The valproic acid (VPA)-induced animal model is one of the most widely utilized environmental risk factor models of autism. Autism spectrum disorder (ASD) remains an insurmountable challenge among neurodevelopmental disorders due to its heterogeneity, unresolved pathological pathways and lack of treatment. We previously reported that VPA-exposed rats and cultured rat primary neurons have increased Pax6 expression during post-midterm embryonic development which led to the sequential upregulation of glutamatergic neuronal markers. In this study, we provide experimental evidence that telomerase reverse transcriptase (TERT), a protein component of ribonucleoproteins complex of telomerase, is involved in the abnormal components caused by VPA in addition to Pax6 and its downstream signals. In embryonic rat brains and cultured rat primary neural progenitor cells (NPCs), VPA induced the increased expression of TERT as revealed by Western blot, RT-PCR, and immunostainings. The HDAC inhibitor property of VPA is responsible for the TERT upregulation.
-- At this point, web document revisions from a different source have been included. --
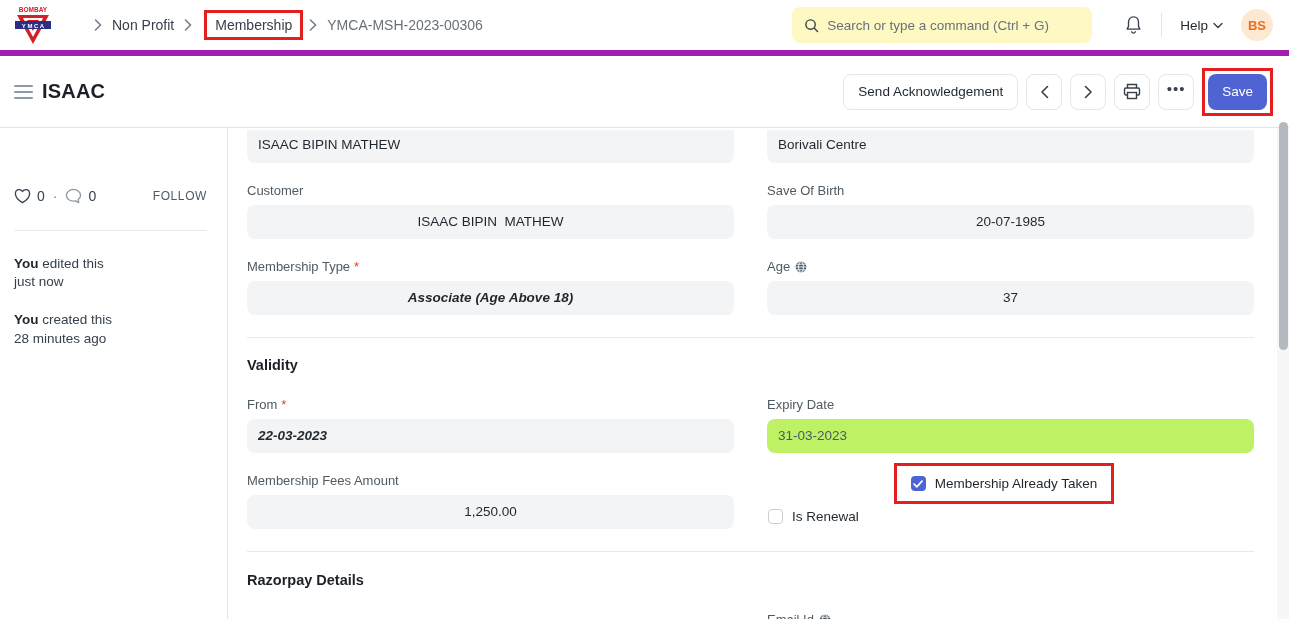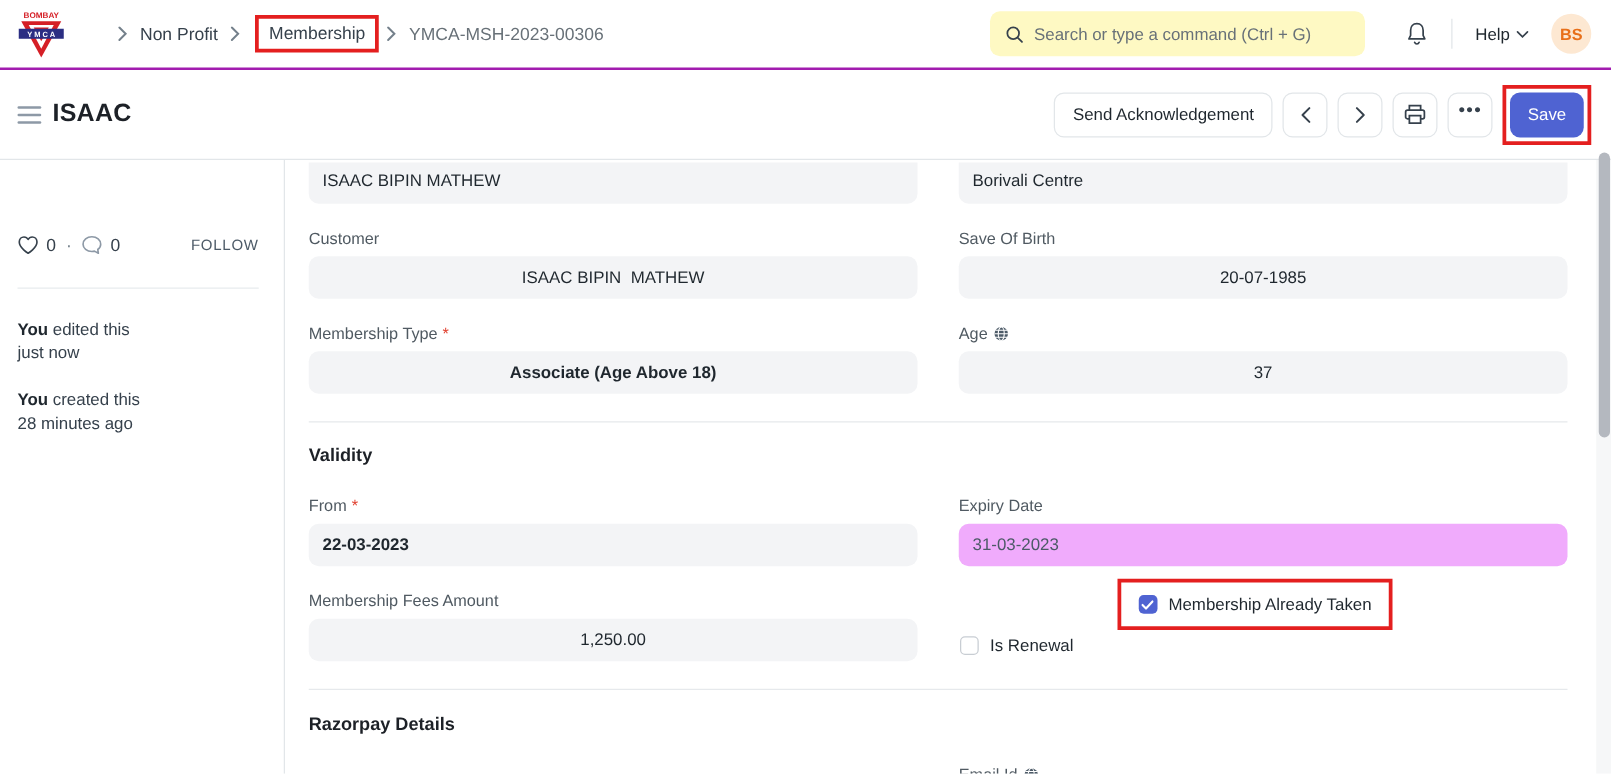--- a/index.html
+++ b/index.html
@@ -8,7 +8,7 @@
   .app { width:1289px; height:619px; display:flex; flex-direction:column; position:relative; }
 
   
-  .navbar { height:56px; background:#fff; border-bottom:2px solid #a21caf;
+  .navbar { height:56px; background:#fff; border-bottom:6px solid #a21caf;
     display:flex; align-items:center; padding:0 16px 0 14px; flex:0 0 56px; }
   .logo { width:38px; height:42px; margin-right:32px; cursor:pointer; }
   .crumb-sep { color:#74808b; margin:0 10px; display:flex; align-items:center; }

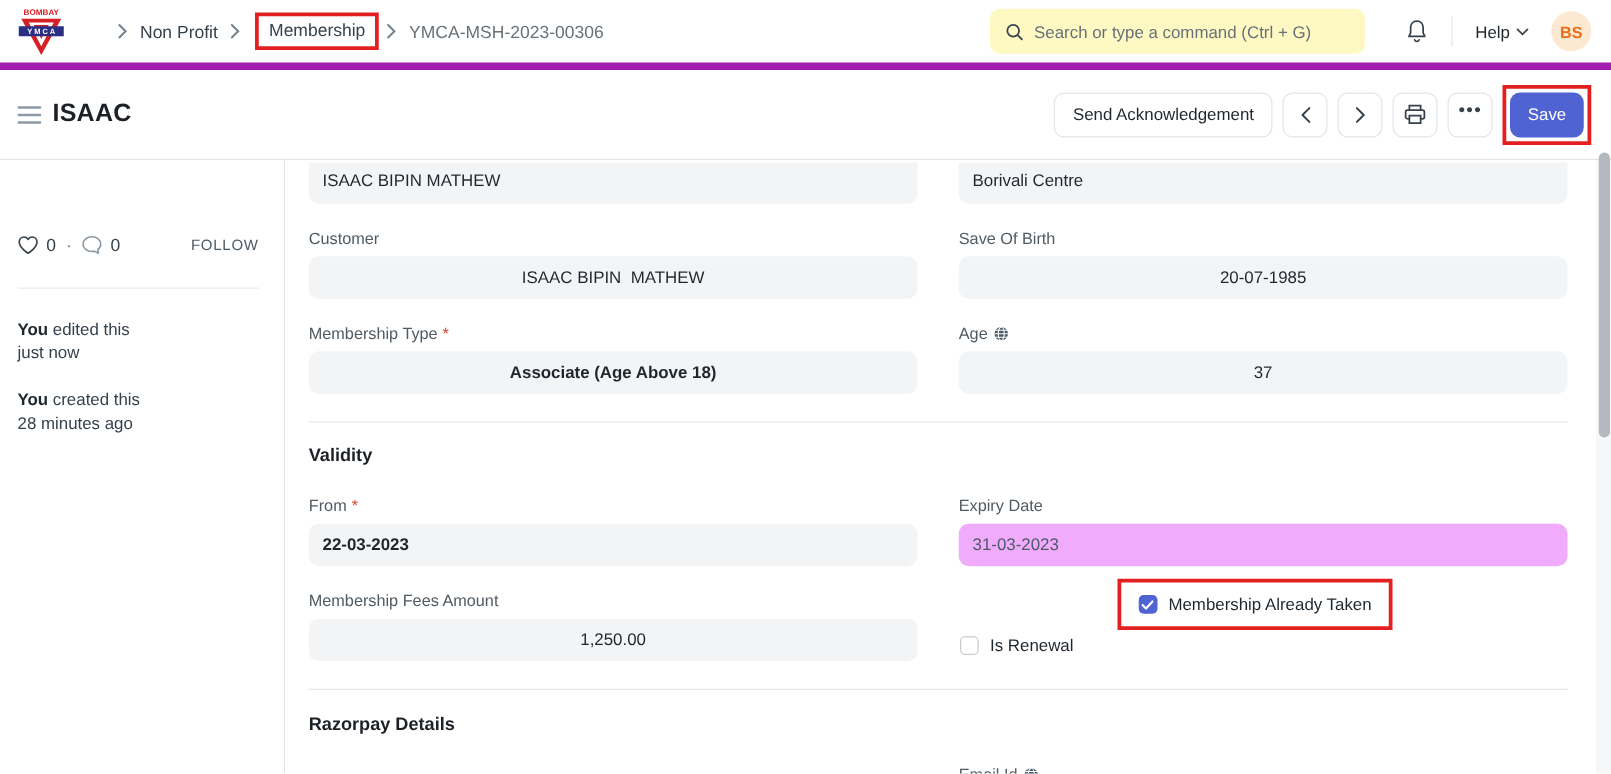--- a/index.html
+++ b/index.html
@@ -69,7 +69,7 @@
   .fval { height:34px; background:#f3f4f6; border-radius:8px; font-size:13.5px;
     line-height:34px; padding:0 11px; color:#1f272e; white-space:pre; overflow:hidden; cursor:text; }
   .fval.cut { border-radius:0 0 8px 8px; margin-top:2px; height:33px; line-height:30px; }
-  .fval.bold { font-weight:bold; }
+  .fval.bold { font-weight:bold;font-style:italic; }
   .fval.muted { color:#4c5a67; background:#f0abfc; cursor:default; }
   .row-gap { margin-top:20px;text-align:center; }
   .sect-divider { height:1px; background:#e6e9ec; margin:22px 0 0 0; }

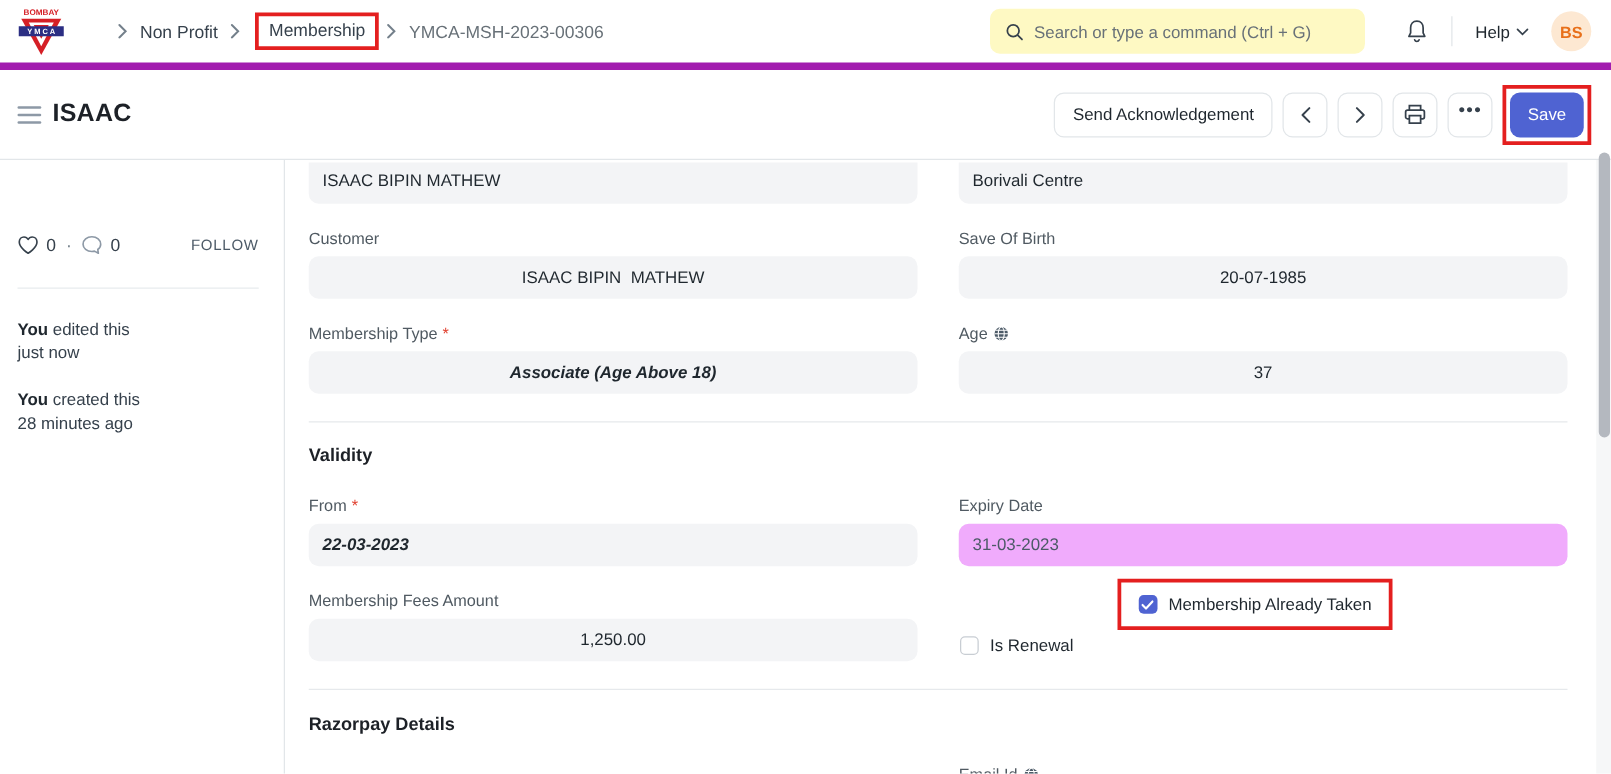--- a/index.html
+++ b/index.html
@@ -70,7 +70,7 @@
     line-height:34px; padding:0 11px; color:#1f272e; white-space:pre; overflow:hidden; cursor:text; }
   .fval.cut { border-radius:0 0 8px 8px; margin-top:2px; height:33px; line-height:30px; }
   .fval.bold { font-weight:bold;font-style:italic; }
-  .fval.muted { color:#4c5a67; background:#f0abfc; cursor:default; }
+  .fval.muted { color:#4c5a67; background:#bef264; cursor:default; }
   .row-gap { margin-top:20px;text-align:center; }
   .sect-divider { height:1px; background:#e6e9ec; margin:22px 0 0 0; }
   .sect-title { font-size:14.5px; font-weight:bold; color:#1d2127; margin-top:19px; }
Chromatin immunoprecipitation revealed that VPA increased the histone acetylation but blocked the HDAC1 binding to both Pax6 and Tert genes. Interestingly, the VPA-induced TERT overexpression resulted to sequential upregulations of glutamatergic markers such as Ngn2 and NeuroD1, and inter-synaptic markers such as PSD-95, α-CaMKII, vGluT1 and synaptophysin. Transfection of Tert siRNA reversed the effects of VPA in cultured NPCs confirming the direct involvement of TERT in the expression of those markers. This study suggests the involvement of TERT in the VPA-induced autistic phenotypes and has important implications for the role of TERT as a modulator of balanced neuronal development and transmission in the brain.